There is yet another possibility of accessing NXCALS API and it could be done through Scala. Since Scala operates on the same JVM and provides language interoperability with the Java, the API becomes automatically available in that language as well (unfortunately NXCALS team does not support Scala as a language).
It is worth to underline that thanks to our approach (reusing the object from the same shared JVM) we have achieved homogeneous functionality across the Java, Python and Scala APIs.
NXCALS Data Access API itself consist of two query builders: DataQuery and ParameterDataQuery (DevicePropertyDataQuery is deprecated) returning result dataset as an output. It always expects specification of time window as a input altogether with information which allows identifying data signal such as: system, generic key values pairs, device/property (in case of CMW system) or variable name (for backward compatibility). More details about exact syntax with some examples can be found below.
Note
The reference presented below is language independent. Concrete examples are given in Python, Java and Scala for clarification.
DataQuery for key-values
Builder responsible for querying generic data using key/value pairs.

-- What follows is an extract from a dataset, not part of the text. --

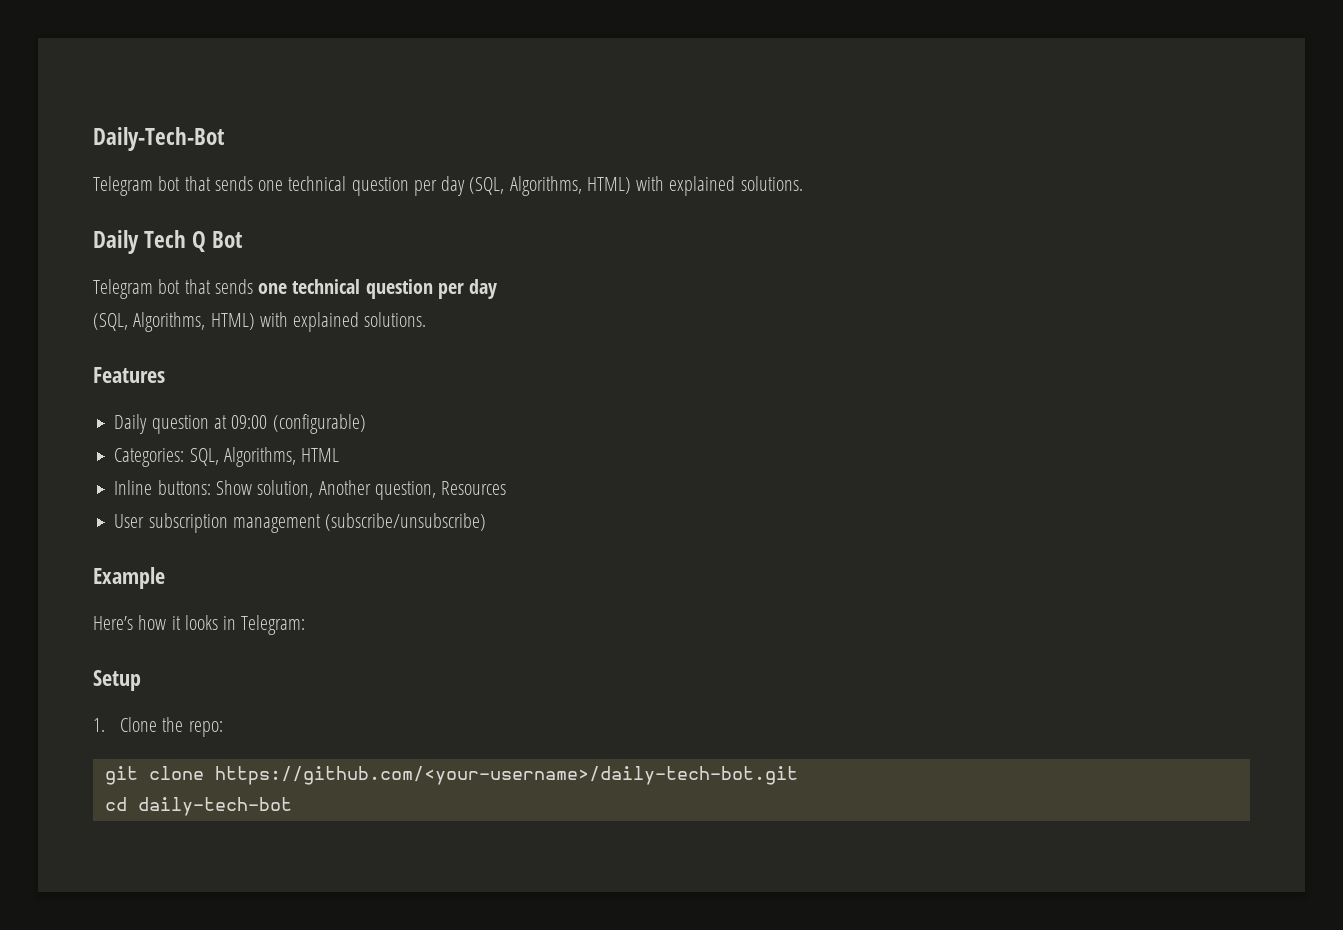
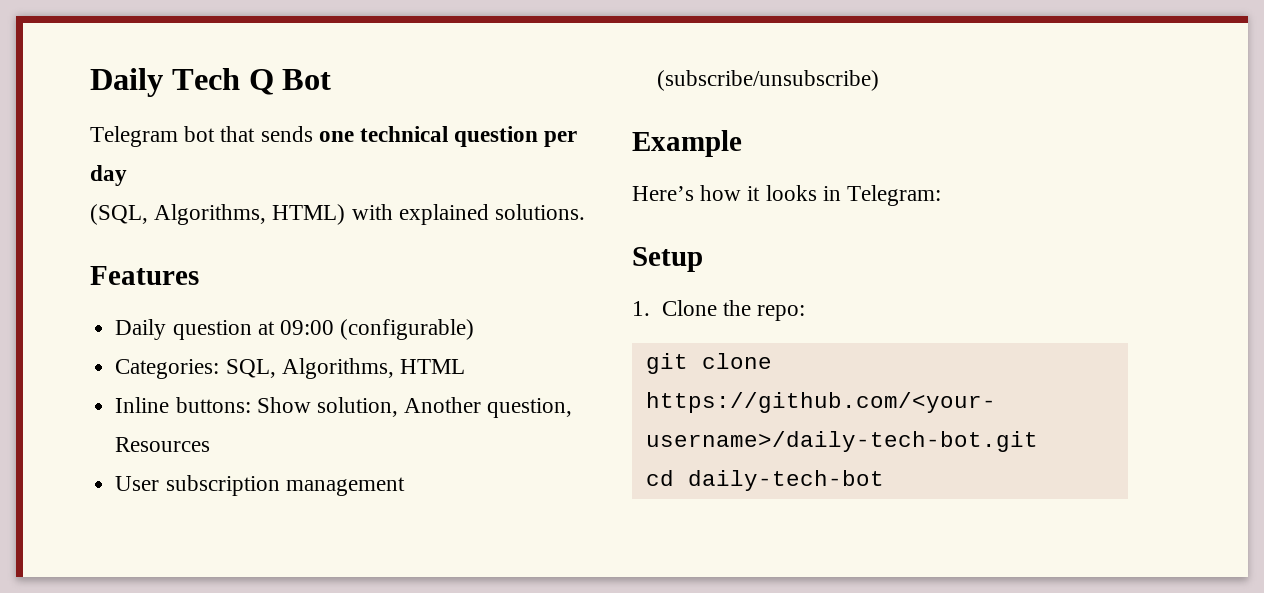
- Daily-Tech-Bot
- Telegram bot that sends one technical question per day (SQL, Algorithms, HTML) with explained solutions.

DataQuery.builder(spark).entities()
.system("CMW") # str / String
.keyValuesEq({"key":"value"}) # Dict[str, Any] / Map<String, Object>
.keyValuesIn([{"key":"value"}, {"key":"value2"}]) # List[Dict[str, Any]] / List<Map<String, Object>>
.keyValuesLike({"key":"value_pattern%"}) # Dict[str, Any] / Map<String, Object> pattern works only if is string and should be in Oracle SQL pattern style (% and _ as wildcards)
.idEq(id) # int / Long
.idIn({id}) # Set[int] / Set<Long>
.timeWindow(start_time, end_time) # Time may be in multiple formats (str "YYYY-MM-DD HH24:MI:SS.SSS", nanos, datetime etc.) - check type in code
.atTime(time) # Only one time method invoke is possible
.fieldAliases({"alias": ("field1", "field2)}) # Dict[str, Set[str]] / Map<String, Set<String>> optional - allow to specify aliases
.fieldAliases("alias", "field1") # String, ...String - not accessible in Python
.build()
DataQuery.builder(spark).byEntities()
.system(systemString) # "SYSTEM"
# Obligatory time range block
.atTime(timeUtcString) # "YYYY-MM-DD HH24:MI:SS.SSS"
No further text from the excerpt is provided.